Neue-Deutsche-Welle-Ikonen aus Düsseldorf mit einem Agit-Pop-Schlager aus dem Jahre 1981.

Daniel: Das ist der Plan natürlich … unsere ganz großen Helden.
Gerry: Obwohl, das ist eines ihrer schwächsten Lieder, leider. Ist das nicht der ultimative Polit-Song? Aus Protest in die Atmosphäre auswandern?
Gerry: Da fand ich aber „Generäle essen gerne Erdbeereis“ um Längen besser. Wir haben die damals [1993, Anm. d. Red.] ja besucht in Düsseldorf, um uns anzupreisen.
Daniel: Aber wir lieben die immer noch. Die hör’ ich immer im Auto.

 

Kraftwerk „Computer World“

Und zum Abschluss noch die anderen Ikonen aus Düsseldorf, hier mit dem Song, der den Studi-Vz-Datenskandal bereits 1981 voraus ahnte.

Daniel: Das klingt Dorau-artig.
Gerry: nee … das ist Kraftwerk-artig. „computerwelt“ … ich hab alle meine Kraftwerk-CDs jemandem ausgeliehen und nicht zurück gekriegt … und ich weiß gar nicht, wem.

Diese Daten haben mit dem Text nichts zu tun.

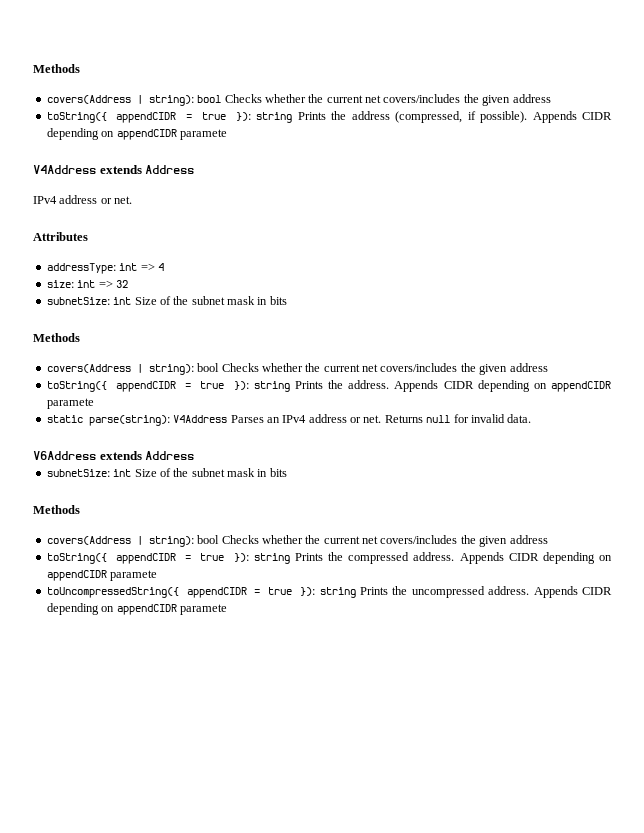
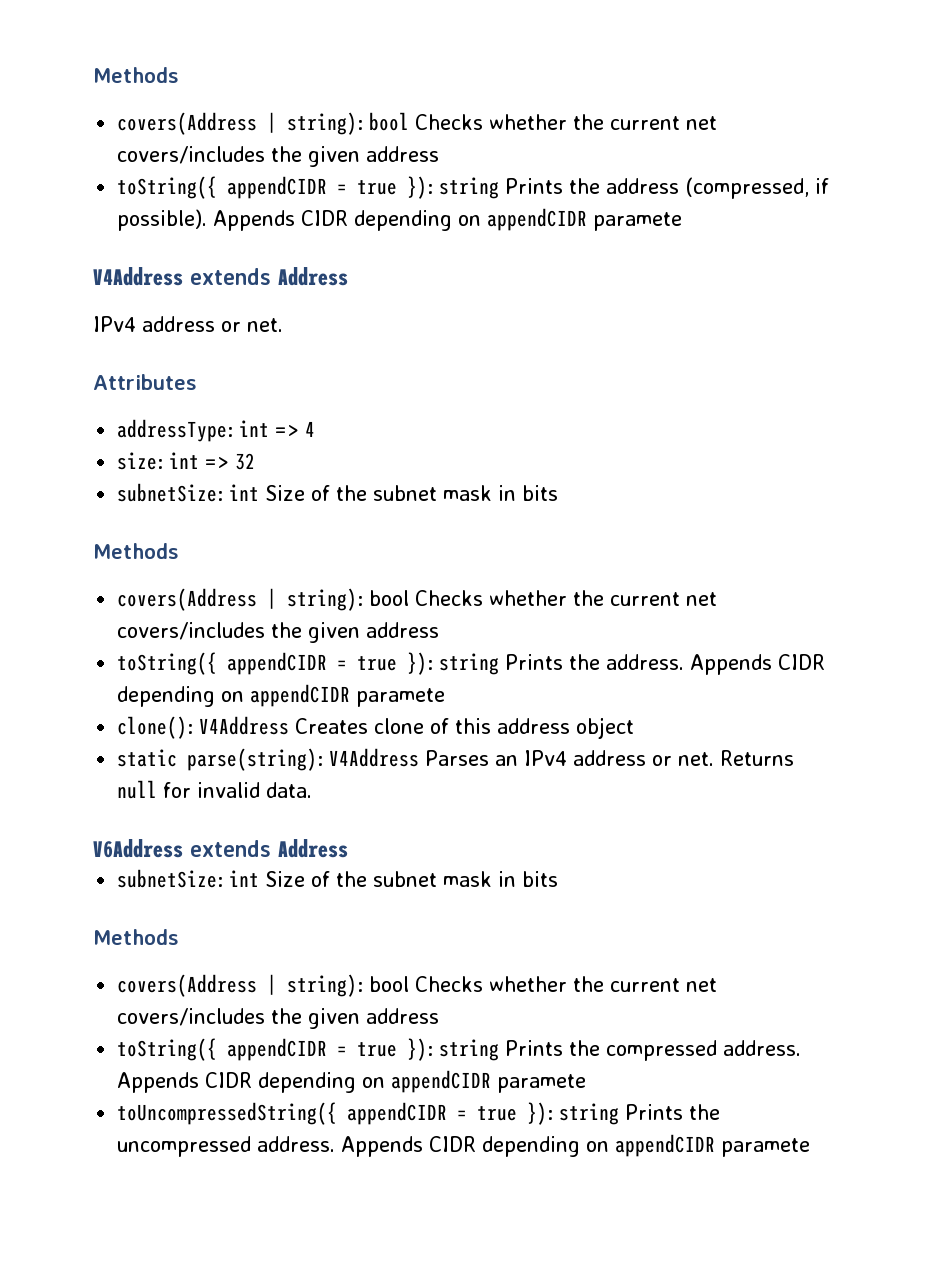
+ clone(): V4Address Creates clone of this address object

Da kannst du ja jetzt übers P einen Aufruf starten.

Gerry: Also, wer sie hat: Bitte zurückgeben, ich würde mich erleichtert geben …

Und Eure Meinung zum Song? Waren sie mit ihrer Warnung vor dem Datenmissbrauch nicht ihrer Zeit voraus?

Gerry: Das sind schlaue Deutsche gewesen, die wussten schon alles vorher. Heute fährt der Fahrrad-Idiot [Kraftwerk-Gründer Florian Schneider ist bekennender Radsport-Enthusiast, Anm. d. Red.] nur noch nackt Fahrrad, mit dem kannst du gar keine Platten mehr machen, hat mir der andere, Ralf, erzählt. Der schaut sich lieber ’ne Shimano-Schaltung an, als dass er den Rechner anschmeißt und einen Song macht. Und die spielen wirklich live, und Fahrrad-Heini macht die ganzen Geräusche – super!

Inzwischen ist er aber bei Kraftwerk ausgestiegen. Er wurde durch einen gewissen Stefan Pfaffe ersetzt.

Gerry: Stefan Pfaffe soll sich verpissen!

 

Fazit:
The Dass Sägebett haben Plan. Dafür hassen zumindest nicht unbeträchtliche Teile der Band Jochen Distelmeyer und Stefan Pfaffe, was im Laufe des Abends noch durch den einen oder anderen abfälligen Kommentar bekräftigt wurde. Dass der große, heimliche Leitfaden dieses Hörspiels das sozialkritische Lied war, wurde übrigens auch erkannt, von daher ist zu verschmerzen, dass die Drei alle Andrea-Jürgens-, Roger-Whittaker-, Heino- und Howie-Fans dieser Welt verprellt haben.